The arrest of FTX founder Sam Bankman-Fried has exposed the dire lack of regulatory guardrails in the crypto world; and without proper oversight, FTX will not be the last crypto exchange to collapse, Breitbart Economics Editor John Carney explained.

In an interview Tuesday on Larry Kudlow’s eponymously named Fox Business show, Carney noted that the timing of Bankman-Fried’s arrest the day before his scheduled testimony before Congress was “very unusual.”

“Normally, what you would do is you would invite somebody, get them sworn in, get them testifying to Congress, and then you might get perjury charges against them as well,” Carney explained. “Why go after him the day before? It didn’t make any sense at all.”

Even without possible perjury charges, the criminal and civil charges against Bankman-Fried are extensive. Carney highlighted in particular the charges listed in the Securities and Exchange Commission’s civil complaint.

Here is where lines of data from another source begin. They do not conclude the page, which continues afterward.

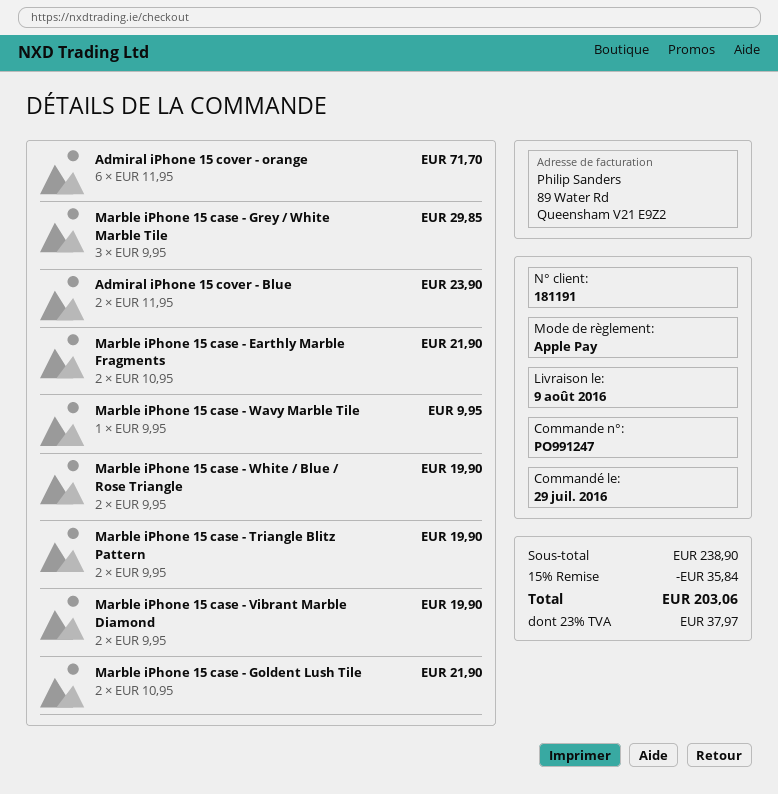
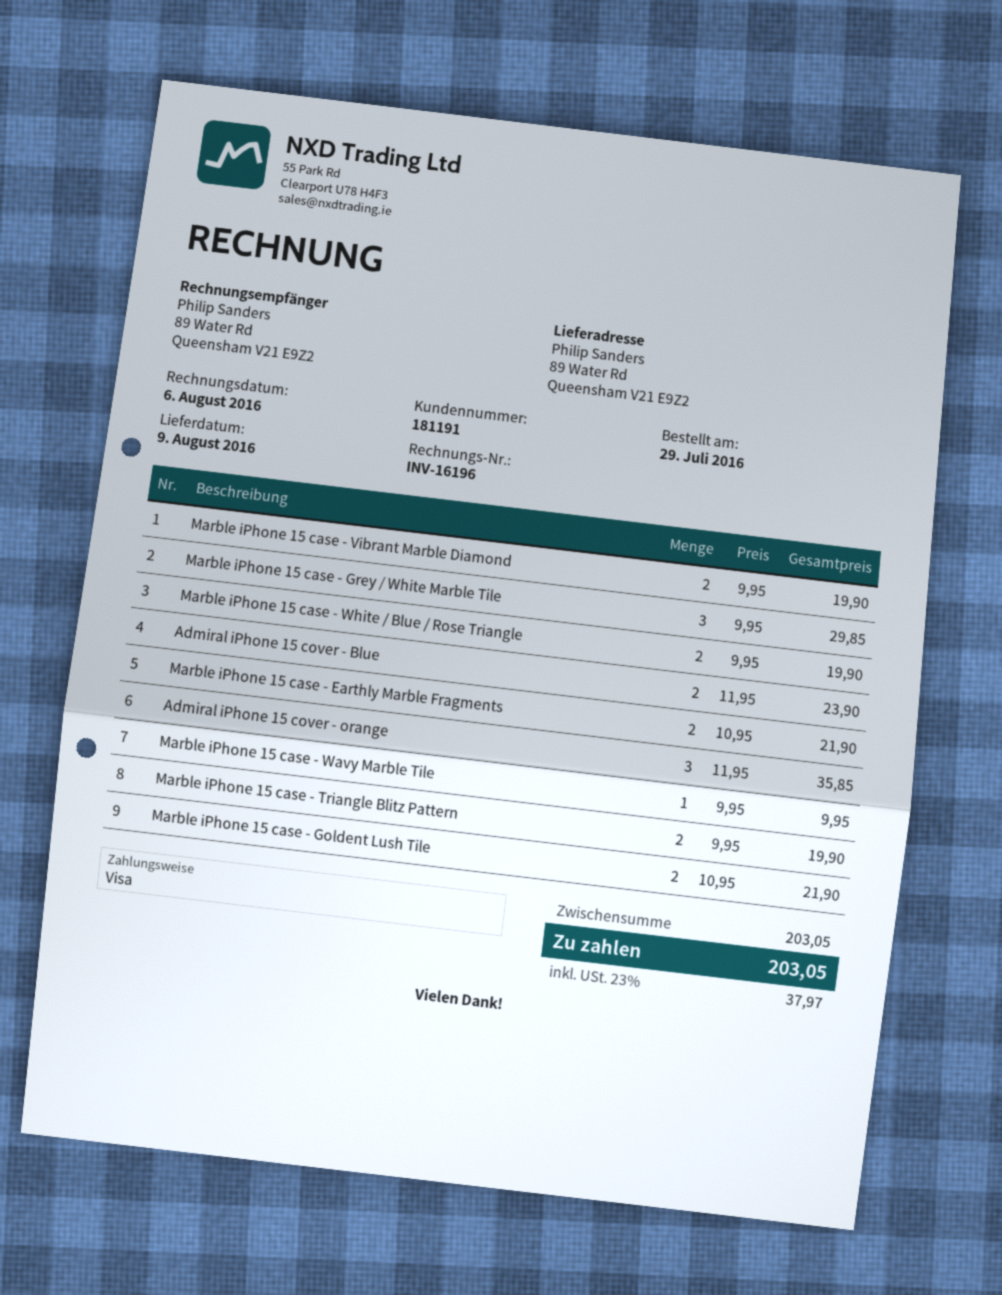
payment method: Apple Pay -> Visa
Admiral iPhone 15 cover - orange: 6 x 11.95 = 71.70 -> 3 x 11.95 = 35.85
subtotal: 238.90 -> 203.05
discount: 15% = 35.84 -> none
total: 203.06 -> 203.05

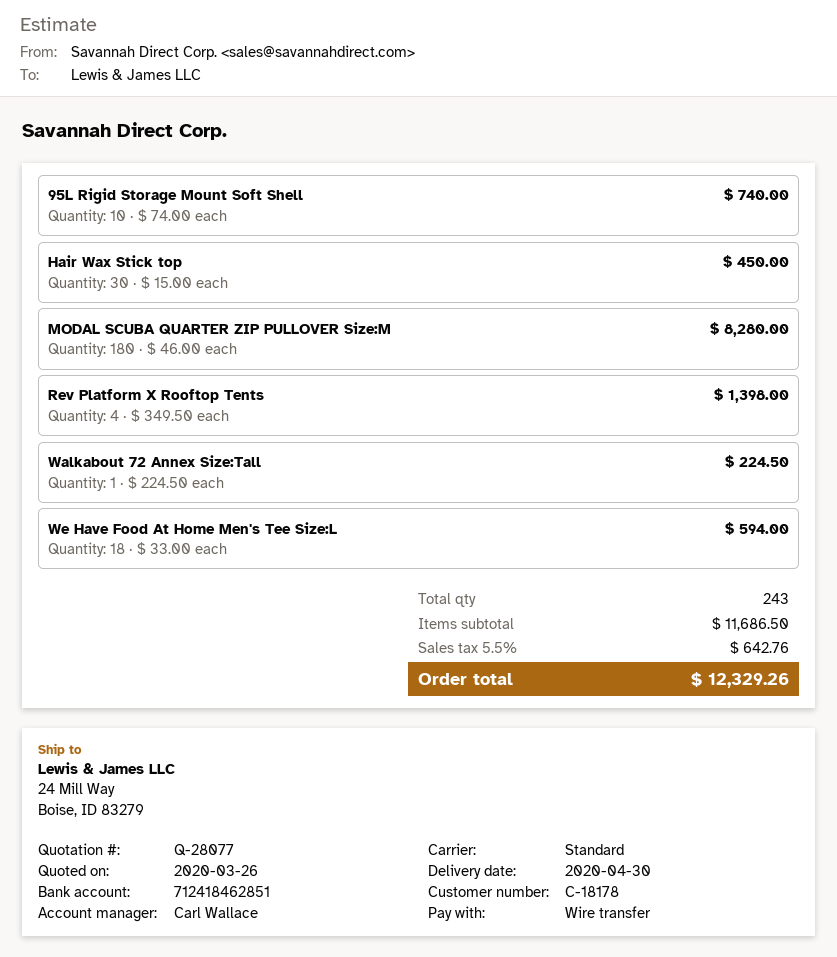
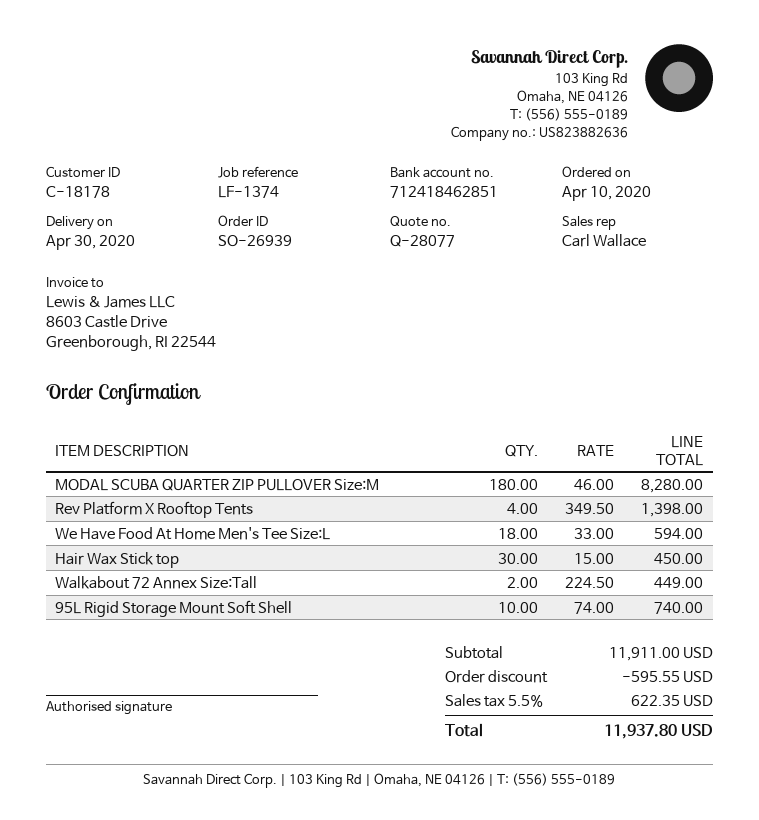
Walkabout 72 Annex Size:Tall: 1 x 224.50 = 224.50 -> 2 x 224.50 = 449.00
subtotal: 11686.50 -> 11911.00
discount: none -> 595.55
tax: 5.5% = 642.76 -> 5.5% = 622.35
total: 12329.26 -> 11937.80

“It is far worse than I thought,” Carney said. “The SEC complaint—which has a lot more information in it than anything else we’ve seen so far—makes it clear that [Bankman-Fried] was taking money [and] commingling accounts from the very beginning. This isn’t something that just happened in 2022. He said, ‘Oh, I had a bad month.’ But the SEC alleges that he has been dipping in for his own personal benefit since 2019.”

FTX founder Sam Bankman-Fried (second on left) is led away in handcuffs by officers of the Royal Bahamas Police Force in Nassau, Bahamas, on December 13, 2022. (MARIO DUNCANSON/AFP via Getty Images)

As Carney noted in Tuesday’s Breitbart Business Digest, the SEC complaint describes a “massive, years-long fraud” perpetrated by Bankman-Fried’s “crypto empire.”

“Customers around the world believed his lies, and sent billions of dollars to FTX, believing their assets were secure on the FTX trading platform. But from the start, Bankman-Fried improperly diverted customer assets to his privately-held crypto hedge fund, Alameda Research LLC (“Alameda”), and then used those customer funds to make undisclosed venture investments, lavish real estate purchases, and large political donations,” the SEC complaint stated.

“So, he was like out-Maddoffing Madoff. He was never legit,” Kudlow said, comparing Bankman-Fried to the notorious Ponzi scheme fraudster.

“This wasn’t your ordinary pump and dump scheme,” Kudlow continued. “This wasn’t even putting up the facade of a real fund. He was raising money from Silicon Valley fatcats and basically channeling it to Washington, mostly to progressive Democrats but also to Republicans. I think [it was] bribery efforts so they won’t be regulated. That’s the way I saw it.”

Tomas Philipson, the former acting Council of Economics Advisers chair, told Kudlow that the overall benefits of crypto should not be negated by one “bad actor.”

“I think you got to separate a bad actor. A Bernie Madoff, like you said, doesn’t make the asset management industry a bad industry,” Philipson argued. “I think there’s a lot of value in crypto. Crypto is a medium of exchange essentially that has very many advantages. One is it’s faster than the other medium of exchange, so you can transact much faster, which is good. The second is that you can do it anonymously, which is good for certain people but also bad because it’s illegal trade taking place in crypto. But that’s a very small share on the volume of crypto.”

However, Carney argued that crypto’s lack of transparency and oversight has damaged its credibility and the longterm viability of these exchanges.

“I don’t think we have very good visibility into the way these things operate, how they’re capitalized,” Carney said. “They’re clearly not regulated properly. So, I think that—while I agree the technology behind bitcoin and blockchain is very important—I think these financial institutions that have been built up around these are very questionable; and I think this is not going to be the last one to collapse, but it will be remembered as one of the first ones.”

Kudlow agreed, noting that even as a “free market guy,” he believes “there has to be some regulatory safeguards, guardrails, something.”

“Somebody has got to have some guardrails for the crypto story. Otherwise, everybody’s going to get fleeced,” Kudlow said.